Selain uang tunai, penyidik juga menyita sejumlah dokumen hasil audit internal, dokumen hubungan kerja kedua tersangka dengan perusahaan, rekaman CCTV ATM yang tersimpan dalam flash disk, tas yang diduga digunakan untuk membawa uang, serta pakaian dan tanda pengenal karyawan.
Atas perbuatannya, kedua tersangka dijerat Pasal 488 juncto Pasal 20 huruf c juncto Pasal 126 KUHP sebagaimana diatur dalam Undang-Undang Nomor 1 Tahun 2023 tentang KUHP. Keduanya terancam hukuman penjara maksimal lima tahun.
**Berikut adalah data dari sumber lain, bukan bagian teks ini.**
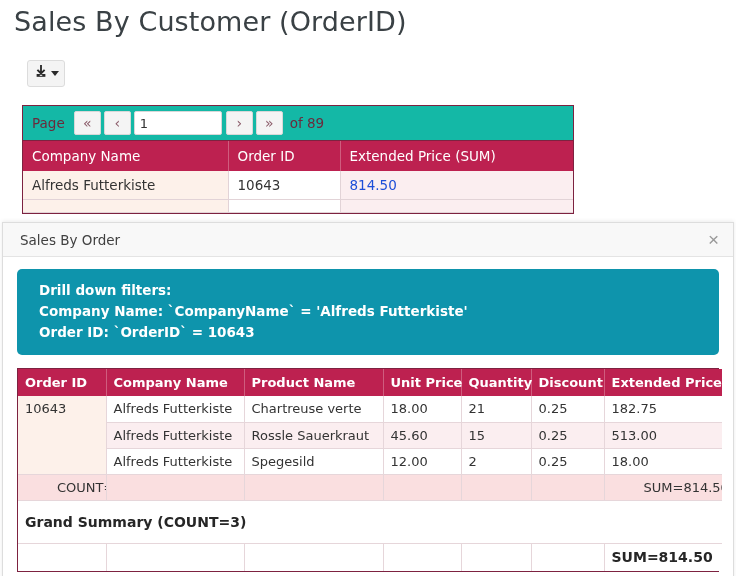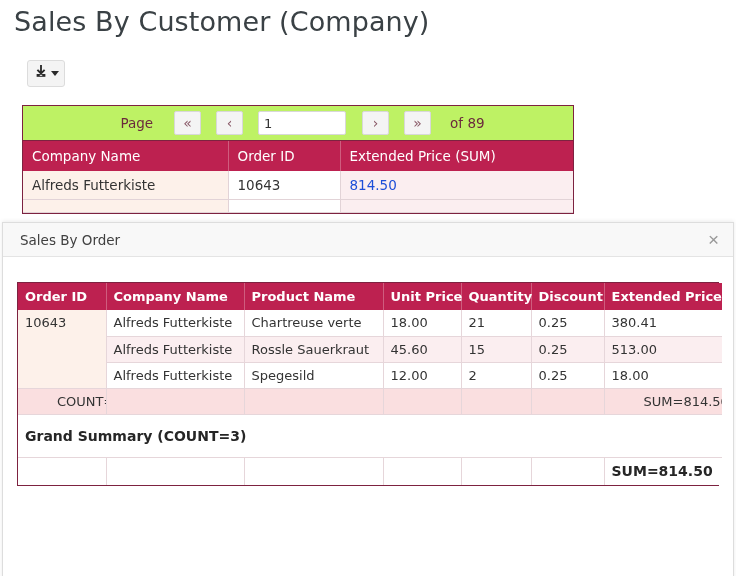--- a/index.html
+++ b/index.html
@@ -62,28 +62,27 @@
     position: absolute;
     left: 22px;
     top: 105px;
     width: 552px;
     border: 1px solid #7d2240;
     box-sizing: border-box;
     background: #ffffff;
   }
   .pager-bar {
     height: 35px;
-    background: #bef264;
+    background: #14b8a6;
     border-bottom: 1px solid #7d2240;
     display: flex;
     align-items: center;
     padding-left: 9px;
     box-sizing: border-box;
-    gap: 12px;
-    justify-content: center;
+    gap: 0px;
   }
   .pager-label {
     font-size: 13.5px;
     color: #6b2a3c;
     margin-right: 9px;
   }
   .pg-btn {
     width: 27px;
     height: 24px;
     background: #f4f4f4;
@@ -272,21 +271,21 @@
     color: #262626;
     border-bottom: none;
     height: 28px;
   }
 </style>
 </head>
 <body>
 
 <div id="root">
 
-  <div class="page-title">Sales By Customer (Company)</div>
+  <div class="page-title">Sales By Customer (OrderID)</div>
 
   <div class="export-btn">
     <span class="dl-icon">
       <svg width="14" height="14" viewBox="0 0 16 16">
         <path d="M8 1 L8 8 M4.6 6.2 L8 9.6 L11.4 6.2" stroke="#2a2a2a" stroke-width="2.1" fill="none" stroke-linecap="square"></path>
         <rect x="3" y="10.3" width="10" height="3.2" fill="#2a2a2a"></rect>
         <rect x="6.6" y="11.2" width="2.8" height="1.2" fill="#f4f4f4"></rect>
       </svg>
     </span>
     <span class="caret-down"></span>
@@ -334,20 +333,25 @@
 
   <div class="modal">
 
     <div class="modal-header">
       <span class="modal-title">Sales By Order</span>
       <span class="modal-close">×</span>
     </div>
 
     <div class="modal-body">
 
+      <div class="alert-teal">
+        <div>Drill down filters:</div>
+        <div>Company Name: `CompanyName` = 'Alfreds Futterkiste'</div>
+        <div>Order ID: `OrderID` = 10643</div>
+      </div>
 
 
       <div class="detail-wrap">
         <table class="detail">
           <colgroup>
             <col style="width:88px">
               <col style="width:138px">
               <col style="width:139px">
             <col style="width:78px">
               <col style="width:70px">
@@ -366,21 +370,21 @@
             </tr>
           </thead>
           <tbody>
             <tr class="r-white">
               <td class="orderid-cell" rowspan="3">10643</td>
               <td>Alfreds Futterkiste</td>
               <td>Chartreuse verte</td>
               <td>18.00</td>
               <td>21</td>
               <td>0.25</td>
-              <td>380.41</td>
+              <td>182.75</td>
             </tr>
             <tr class="r-pink">
               <td>Alfreds Futterkiste</td>
               <td>Rossle Sauerkraut</td>
               <td>45.60</td>
               <td>15</td>
               <td>0.25</td>
               <td>513.00</td>
             </tr>
             <tr class="r-white">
Saat ini, Polresta Banyumas masih berkoordinasi dengan jaksa penuntut umum serta melengkapi berkas perkara untuk proses hukum selanjutnya.
Pengungkapan kasus tersebut sekaligus menjadi peringatan terhadap penyalahgunaan kewenangan dalam pekerjaan, khususnya yang berkaitan dengan pengelolaan aset perusahaan.